Work to complete: Exactly as they appear, retype the lines from the one containing "get_w2v2_embeddings.py, then run these files." through the final line of the data below. Leave pictures out.
====== Source information
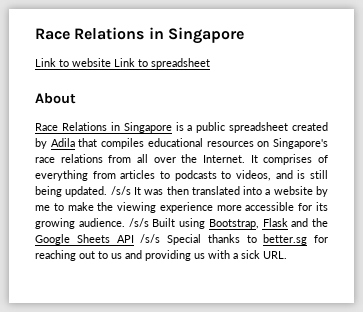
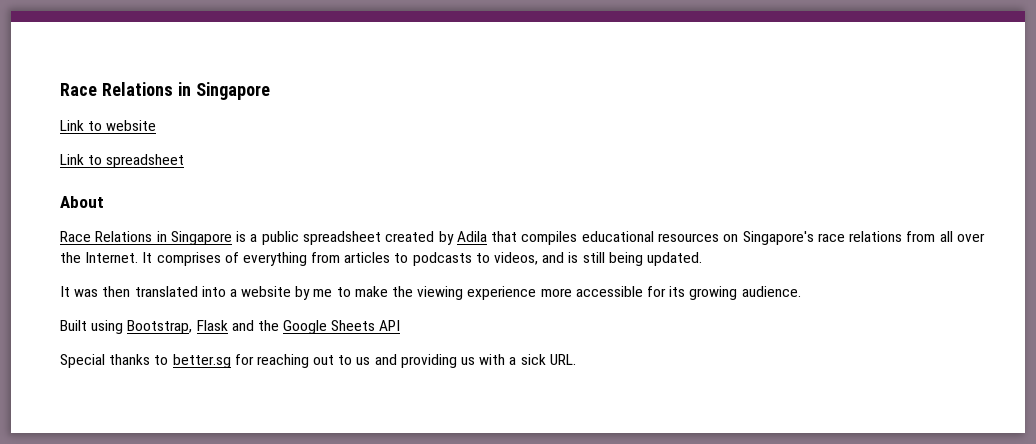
- Link to website Link to spreadsheet
+ Link to website
+ Link to spreadsheet
- It comprises of everything from articles to podcasts to videos, and is still being updated. /s/s It was then translated into a website by me to make the viewing experience more accessible for its growing audience. /s/s Built using Bootstrap, Flask and the Google Sheets API /s/s Special thanks to better.sg for reaching out to us and providing us with a sick URL.
+ It comprises of everything from articles to podcasts to videos, and is still being updated.
+ It was then translated into a website by me to make the viewing experience more accessible for its growing audience.
+ Built using Bootstrap, Flask and the Google Sheets API
+ Special thanks to better.sg for reaching out to us and providing us with a sick URL.

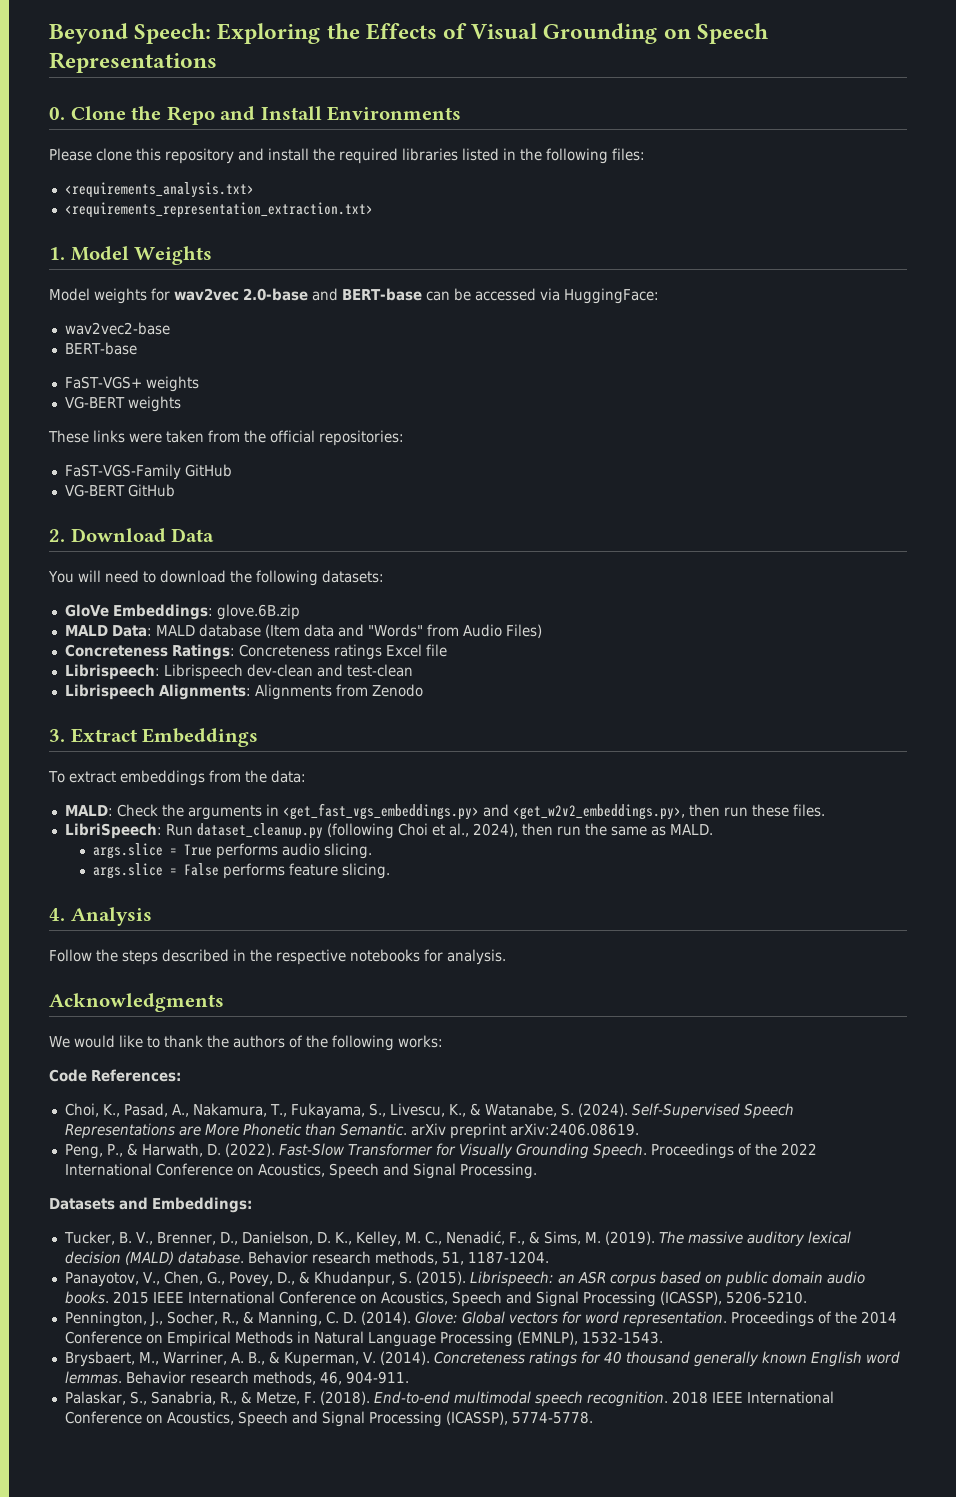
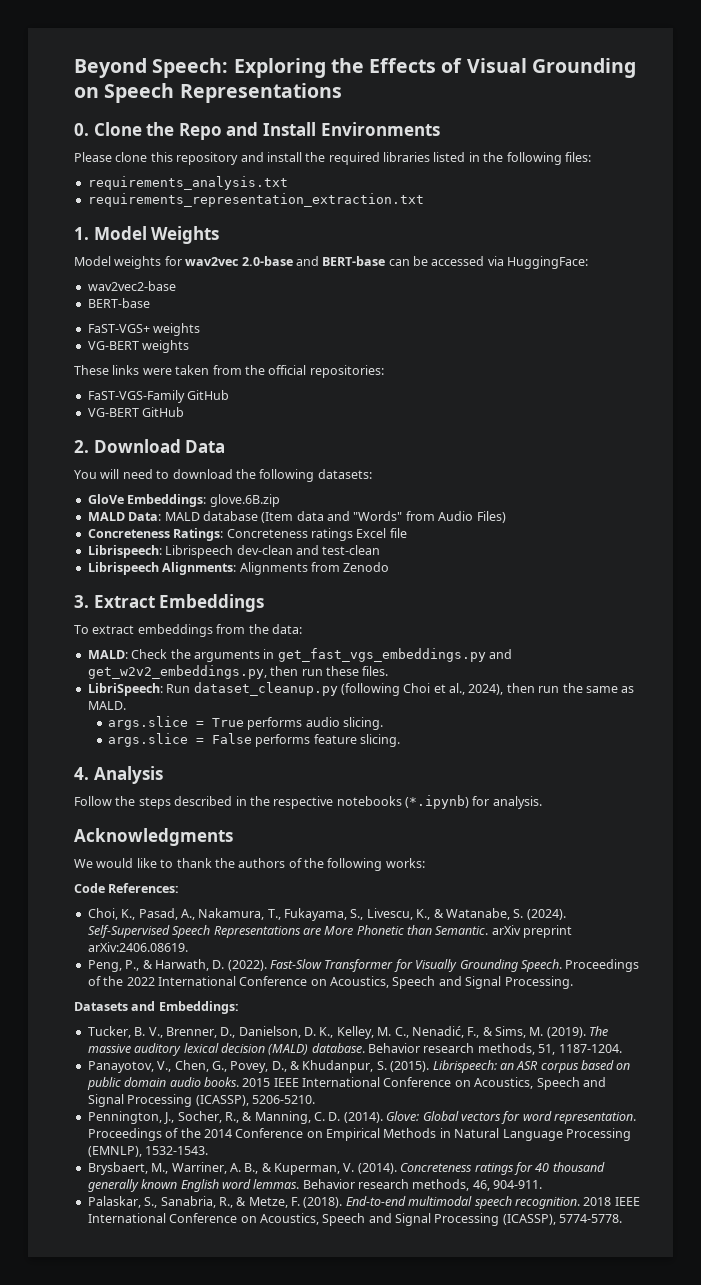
- <requirements_analysis.txt>
- <requirements_representation_extraction.txt>
+ requirements_analysis.txt
+ requirements_representation_extraction.txt
- MALD: Check the arguments in <get_fast_vgs_embeddings.py> and <get_w2v2_embeddings.py>, then run these files.
+ MALD: Check the arguments in get_fast_vgs_embeddings.py and get_w2v2_embeddings.py, then run these files.
- Follow the steps described in the respective notebooks for analysis.
+ Follow the steps described in the respective notebooks (*.ipynb) for analysis.

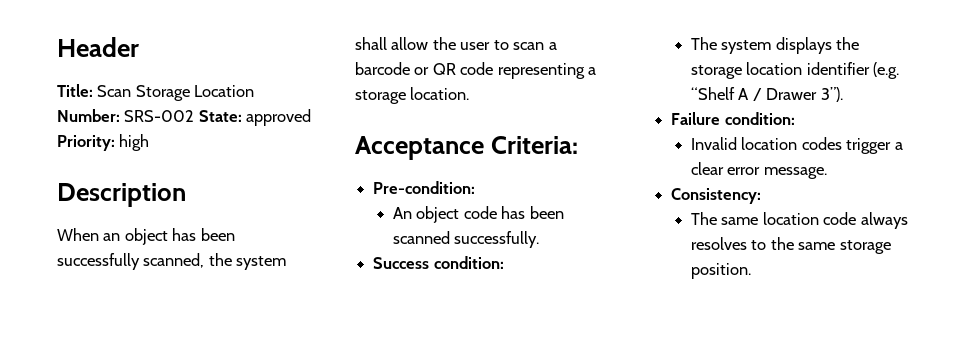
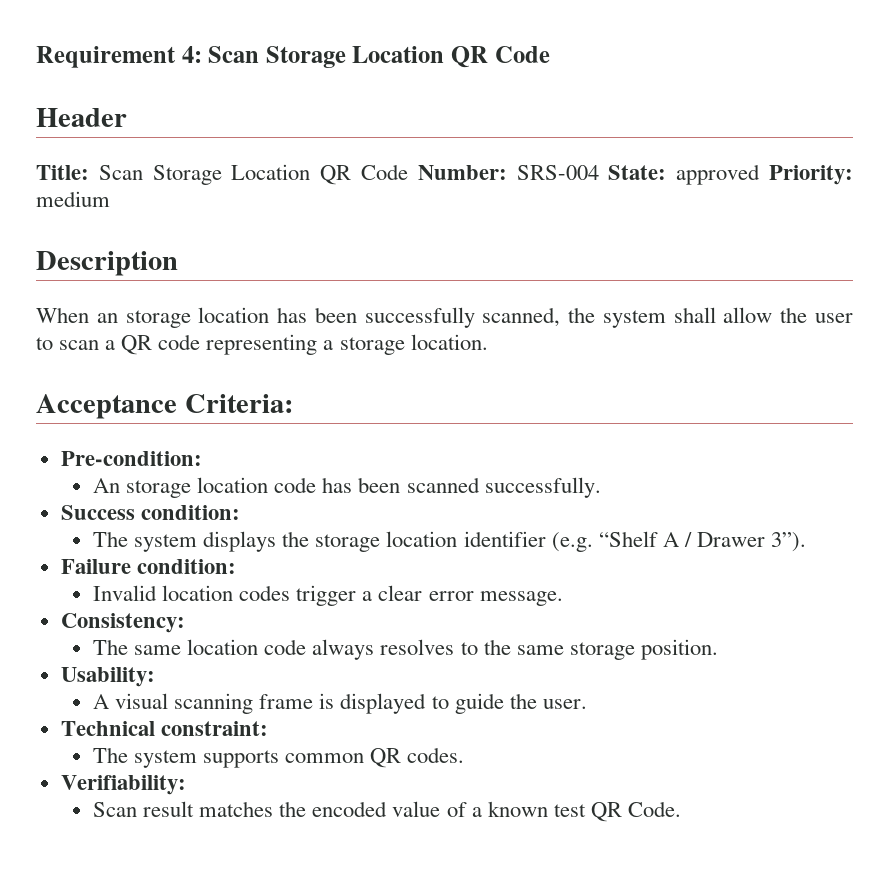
+ Requirement 4: Scan Storage Location QR Code
- Title: Scan Storage Location Number: SRS-002 State: approved Priority: high
+ Title: Scan Storage Location QR Code Number: SRS-004 State: approved Priority: medium
- When an object has been successfully scanned, the system shall allow the user to scan a barcode or QR code representing a storage location.
+ When an storage location has been successfully scanned, the system shall allow the user to scan a QR code representing a storage location.
- An object code has been scanned successfully.
+ An storage location code has been scanned successfully.
+ Usability:
+ A visual scanning frame is displayed to guide the user.
+ Technical constraint:
+ The system supports common QR codes.
+ Verifiability:
+ Scan result matches the encoded value of a known test QR Code.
============
Exercise answer:
+ MALD: Check the arguments in get_fast_vgs_embeddings.py and get_w2v2_embeddings.py, then run these files.
- Follow the steps described in the respective notebooks for analysis.
+ Follow the steps described in the respective notebooks (*.ipynb) for analysis.

+ Requirement 4: Scan Storage Location QR Code
- Title: Scan Storage Location Number: SRS-002 State: approved Priority: high
+ Title: Scan Storage Location QR Code Number: SRS-004 State: approved Priority: medium
- When an object has been successfully scanned, the system shall allow the user to scan a barcode or QR code representing a storage location.
+ When an storage location has been successfully scanned, the system shall allow the user to scan a QR code representing a storage location.
- An object code has been scanned successfully.
+ An storage location code has been scanned successfully.
+ Usability:
+ A visual scanning frame is displayed to guide the user.
+ Technical constraint:
+ The system supports common QR codes.
+ Verifiability:
+ Scan result matches the encoded value of a known test QR Code.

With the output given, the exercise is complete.